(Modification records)
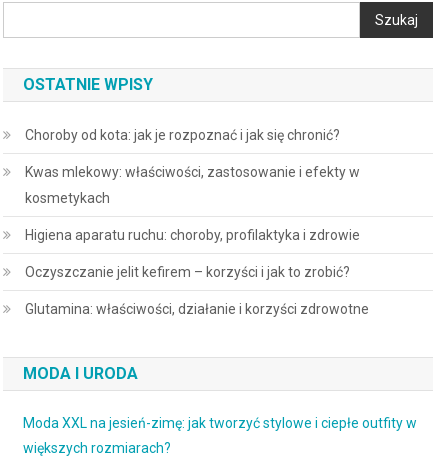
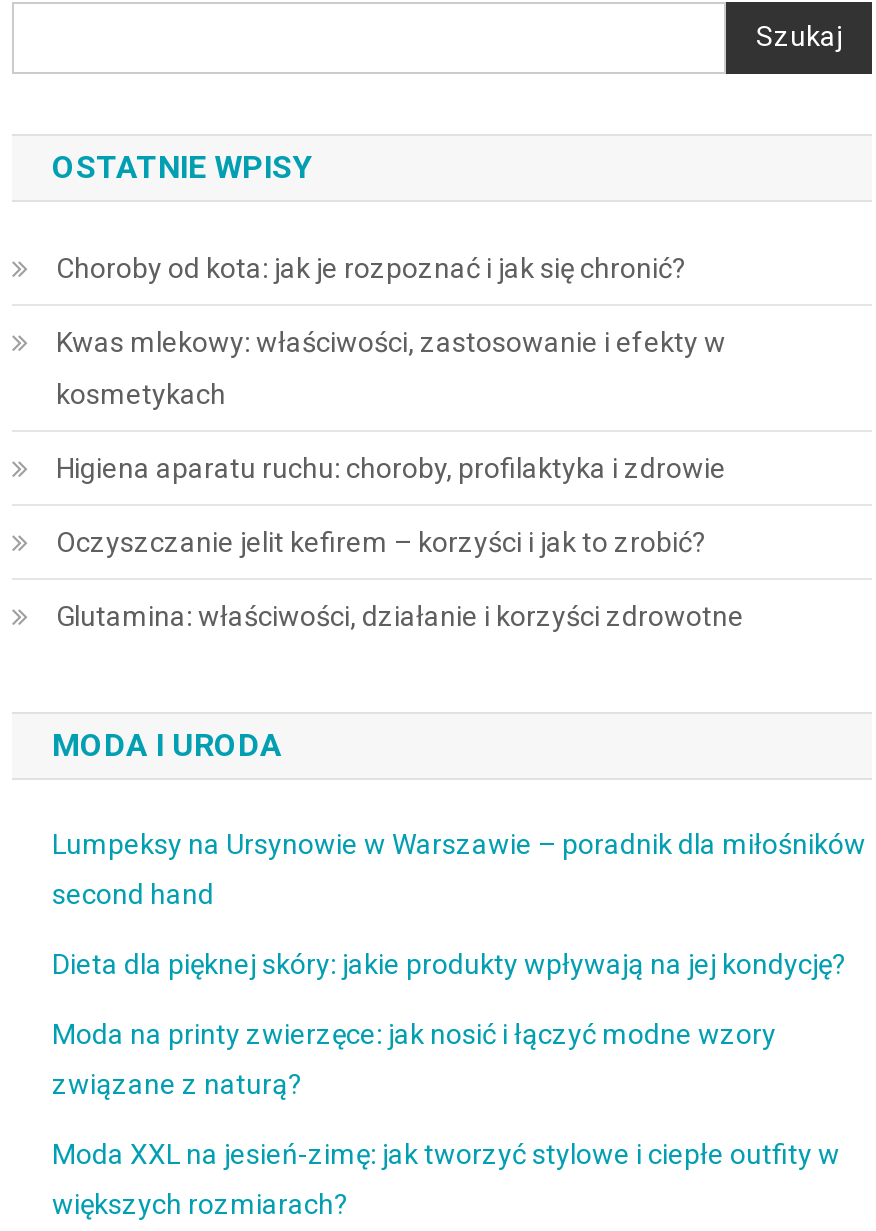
+ Lumpeksy na Ursynowie w Warszawie – poradnik dla miłośników
+ second hand
+ Dieta dla pięknej skóry: jakie produkty wpływają na jej kondycję?
+ Moda na printy zwierzęce: jak nosić i łączyć modne wzory
+ związane z naturą?
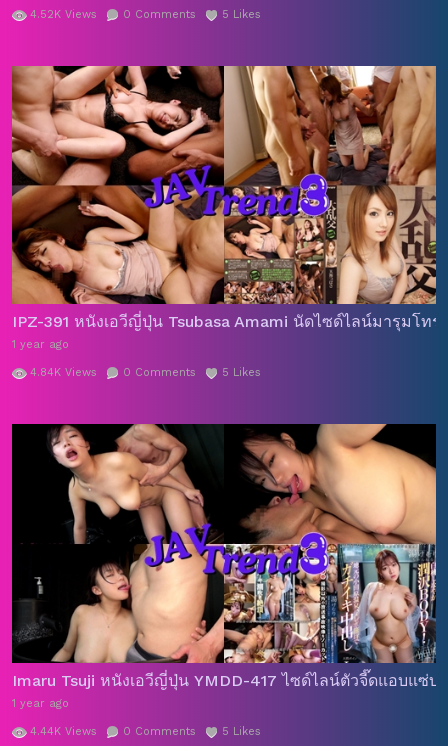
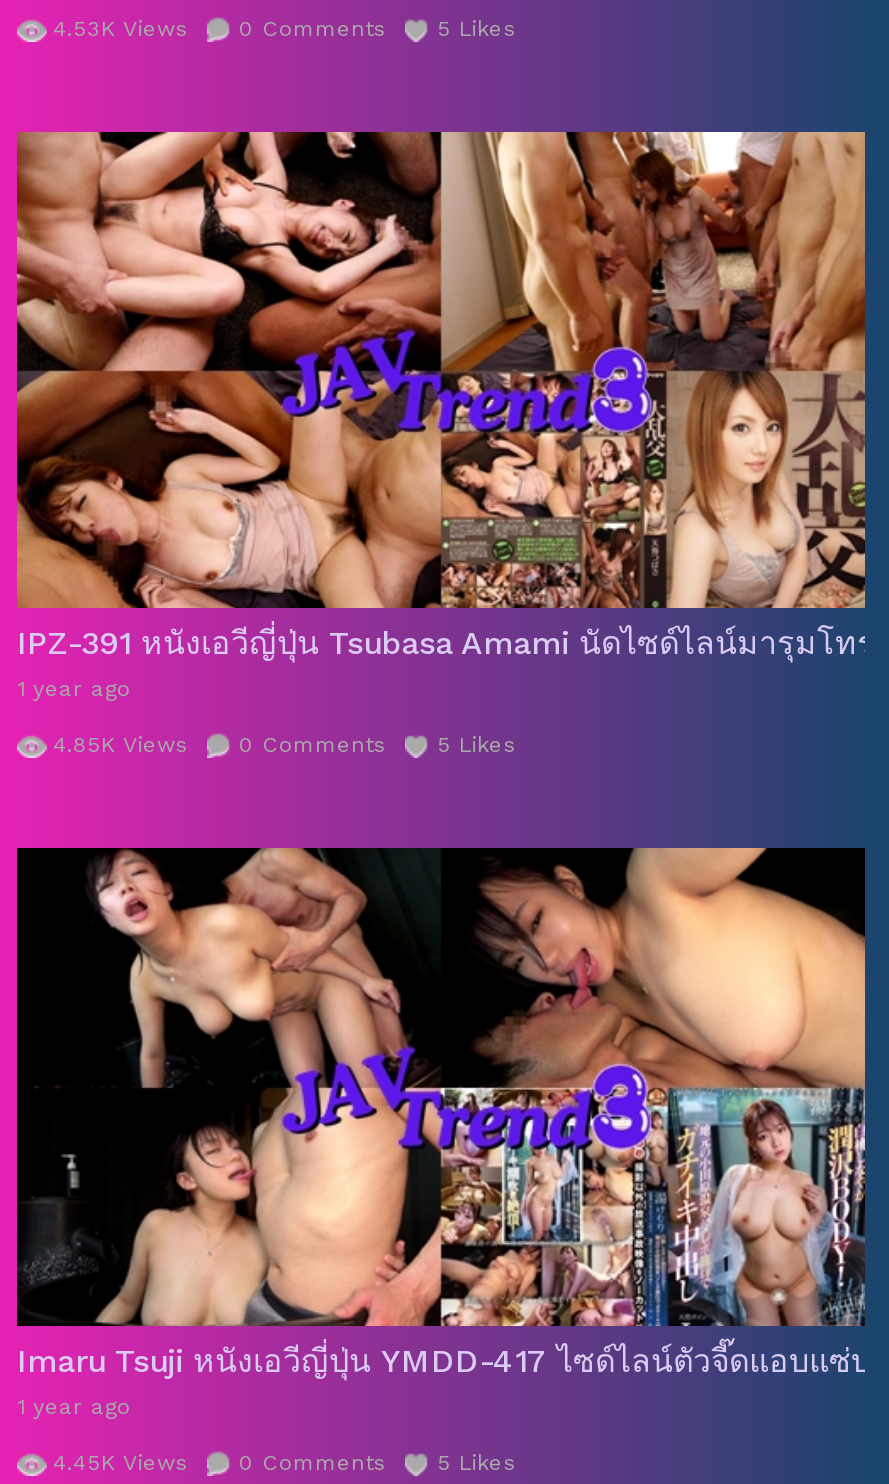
- 4.52K Views 0 Comments 5 Likes
+ 4.53K Views 0 Comments 5 Likes

- 4.84K Views 0 Comments 5 Likes
+ 4.85K Views 0 Comments 5 Likes

- 4.44K Views 0 Comments 5 Likes
+ 4.45K Views 0 Comments 5 Likes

WHAT YOU NEED TO DO: Pictures are to be left out; all other data must be returned exactly.

ANSWER SECTION:
+ Lumpeksy na Ursynowie w Warszawie – poradnik dla miłośników
+ second hand
+ Dieta dla pięknej skóry: jakie produkty wpływają na jej kondycję?
+ Moda na printy zwierzęce: jak nosić i łączyć modne wzory
+ związane z naturą?
- 4.52K Views 0 Comments 5 Likes
+ 4.53K Views 0 Comments 5 Likes

- 4.84K Views 0 Comments 5 Likes
+ 4.85K Views 0 Comments 5 Likes

- 4.44K Views 0 Comments 5 Likes
+ 4.45K Views 0 Comments 5 Likes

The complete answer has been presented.